10.14.2009 - Capsule
WOMEN INTERRUPTED d'Ali Benkirane, Julian West... (2009)
Par Louis Filiatrault

Il y a de cela un an, l'infect Universalove de Thomas Woschitz nous rappelait tout ce qu'un auteur de film à récits multiples se déroulant « par-delà les frontières » se devait d'éviter. Associations forcées, forme tapageuse, intrigues incomplètes... Tout y passait. Aujourd'hui, sans non plus y fournir une alternative miracle, le curieux Women Interrupted propose une solution autrement plus raisonnable à un problème esthétique similaire: rassemblés par la productrice Karine Allenbach, sept courts-métrages de provenances et de natures variées s'enchaînent pour composer un discours d'une certaine cohérence sur le thème large de « la femme ». De l'éducation (la privation simplement décrite d'une petite Marocaine) au machisme ordinaire (l'escalade comique savoureusement gérée par Suzanne Clément et Christian Bégin), en passant par divers types de ruptures, le tout illustre un éventail d'approches autant narratives qu'esthétiques, ainsi qu'un sens du contraste et de la continuité maintenant l'intérêt du début à la fin.
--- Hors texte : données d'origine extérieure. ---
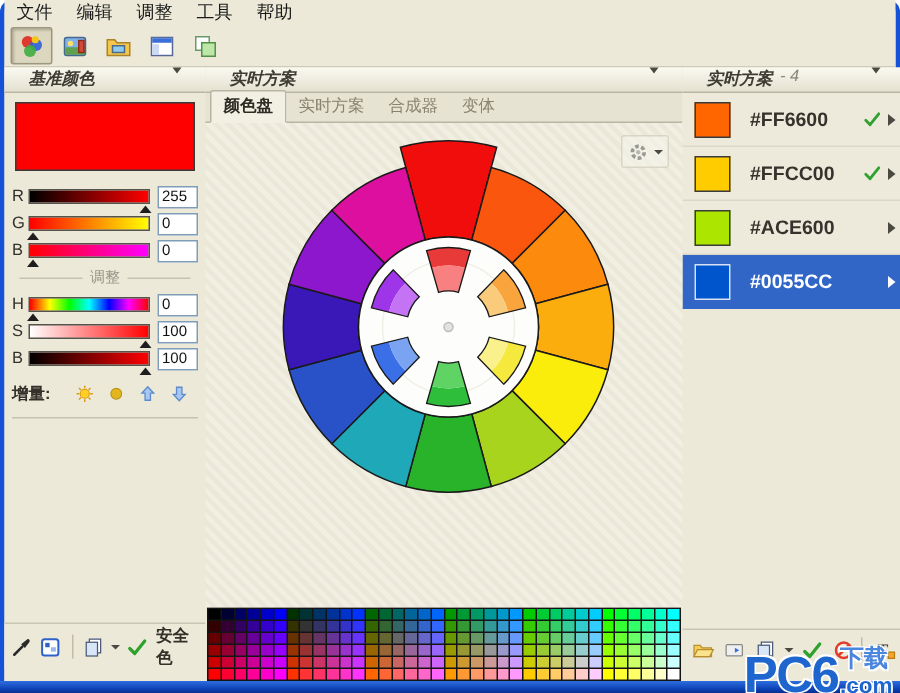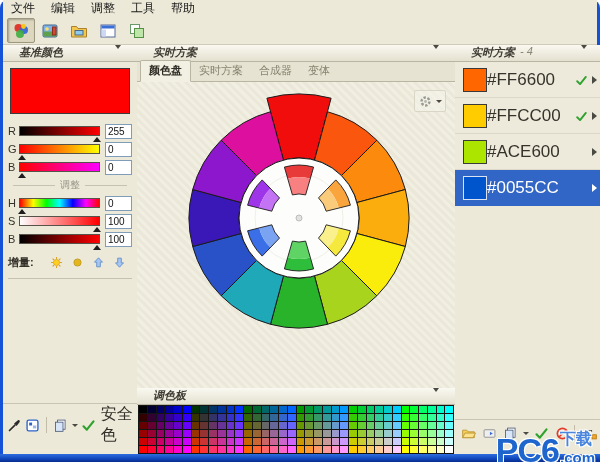--- a/index.html
+++ b/index.html
@@ -77,37 +77,37 @@
   .thindiv { height:1px; background:#C6C2B0; margin:6px 0; }
   .hexrow { display:flex; align-items:center; height:18px; font-size:11px; font-weight:bold; color:#33312A; }
   .hexhash { margin-left:auto; font-weight:normal; color:#55534A; margin-right:3px; }
   .hexval { width:48px; height:16px; border:1px solid #7F9DB9; background:#fff; font-size:10px; padding:0 3px; color:#111; }
   
   .pstatus { flex:0 0 27px; display:flex; align-items:center; gap:3px; border-top:1px solid #C9C5B4;
     background:#ECE9D8; padding:0 4px; margin-top:auto; margin-bottom:8px; }
   .sicon { display:flex; align-items:center; justify-content:center; width:18px; height:18px; }
   .sicon svg { width:15px; height:15px; }
   .ssep { width:1px; height:16px; background:#C0BCA8; margin:0 3px; }
-  .safelabel { font-size:16px; color:#33312A; margin-left:2px; }
+  .safelabel { font-size:11px; color:#33312A; margin-left:2px;font-weight:bold; }
   .mini-dd { width:0; height:0; border-top:3.5px solid #4A4A42; border-left:3px solid transparent; border-right:3px solid transparent; margin-left:1px; }
   
   .wheelarea { position:relative; flex:1; min-height:0; overflow:hidden;
     background:repeating-linear-gradient(45deg,#F1EFE2 0 3px,#EBE8DA 3px 6px); }
   .gearbtn { position:absolute; top:8px; right:9px; width:32px; height:22px; display:flex; align-items:center;
     justify-content:center; gap:3px; border:1px solid #DAD6C6; border-radius:2px; background:rgba(245,243,233,.6); }
   .gearbtn svg { width:13px; height:13px; }
   .palgrid { flex:0 0 49px; display:grid; grid-template-columns:repeat(36,1fr); grid-auto-rows:7px; gap:1px;
     background:#141414; border:1px solid #141414; margin:0 1px; }
   
   .favlist { flex:0 0 auto; }
   .fav { height:36px; display:flex; align-items:center; border-bottom:1px solid #DCD8C8; background:#EDEADB; }
   .fav.sel { background:#3166C6; border-bottom-color:#3166C6; }
   .fswatch { width:24px; height:24px; border:1px solid #3A3A3A; margin-left:8px; flex:0 0 24px; }
   .fav.sel .fswatch { border-color:#D8E2F4; }
-  .fhex { font-weight:normal; font-size:17px; color:#35332B; }
+  .fhex { margin-left:13px; font-weight:bold; font-size:13px; color:#35332B; }
   .fav.sel .fhex { color:#fff; }
   .fcheck { margin-left:auto; width:14px; height:14px; }
   .fcheck svg { width:13px; height:13px; }
   .farrow { width:0; height:0; border-left:5px solid #4A4A42; border-top:4px solid transparent;
     border-bottom:4px solid transparent; margin:0 6px 0 3px; flex:0 0 5px; }
   .fav.sel .farrow { border-left-color:#fff; }
   
   .footer { flex:0 0 8px; margin:0 -3px; background:linear-gradient(180deg,#2E6EE0,#0B3FB2 70%,#082E8C); }
   .watermark { position:absolute; right:2px; bottom:-3px; z-index:20; display:flex; align-items:flex-end; }
   .wm-big { font-size:34px; font-weight:bold; color:#1E66CE; line-height:.85; letter-spacing:-1px;
@@ -349,24 +349,20 @@
           </svg>
         <span class="gearbtn">
           <span style="display:flex">
               <svg viewBox="0 0 18 18">
                 <circle cx="9" cy="9" r="5.5" fill="none" stroke="#9A9A94" stroke-width="3.4" stroke-dasharray="3.4 2.2"></circle>
                 <circle cx="9" cy="9" r="2" fill="#B8B8B2"></circle>
               </svg>
             </span>
           <i class="mini-dd"></i>
         </span>
-      </div>
-      <div class="phead">
-        <span>调色板</span>
-        <i class="hdarrow"></i>
       </div>
       <div class="palgrid" id="palgrid">
           <div style="background: rgb(0, 0, 0);"></div>
           <div style="background: rgb(0, 0, 51);"></div>
           <div style="background: rgb(0, 0, 102);"></div>
           <div style="background: rgb(0, 0, 153);"></div>
           <div style="background: rgb(0, 0, 204);"></div>
           <div style="background: rgb(0, 0, 255);"></div>
           <div style="background: rgb(0, 51, 0);"></div>
           <div style="background: rgb(0, 51, 51);"></div>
Seul le segment français, niaiserie amateure dénichée sur Internet (un fait intéressant en soi), détonne vraiment de cet ensemble dont l'absence de prétention n'empêche pas de révéler certaines signatures distinctives (en particulier Julian West et Nastasja Andre de la Porte). En guise de clôture, la portion mexicaine tournée en vidéo analogique résume bien l'esprit doux-amer et spontané de ce moment de découverte agréable, premier d'une série dont on espère entendre à nouveau parler.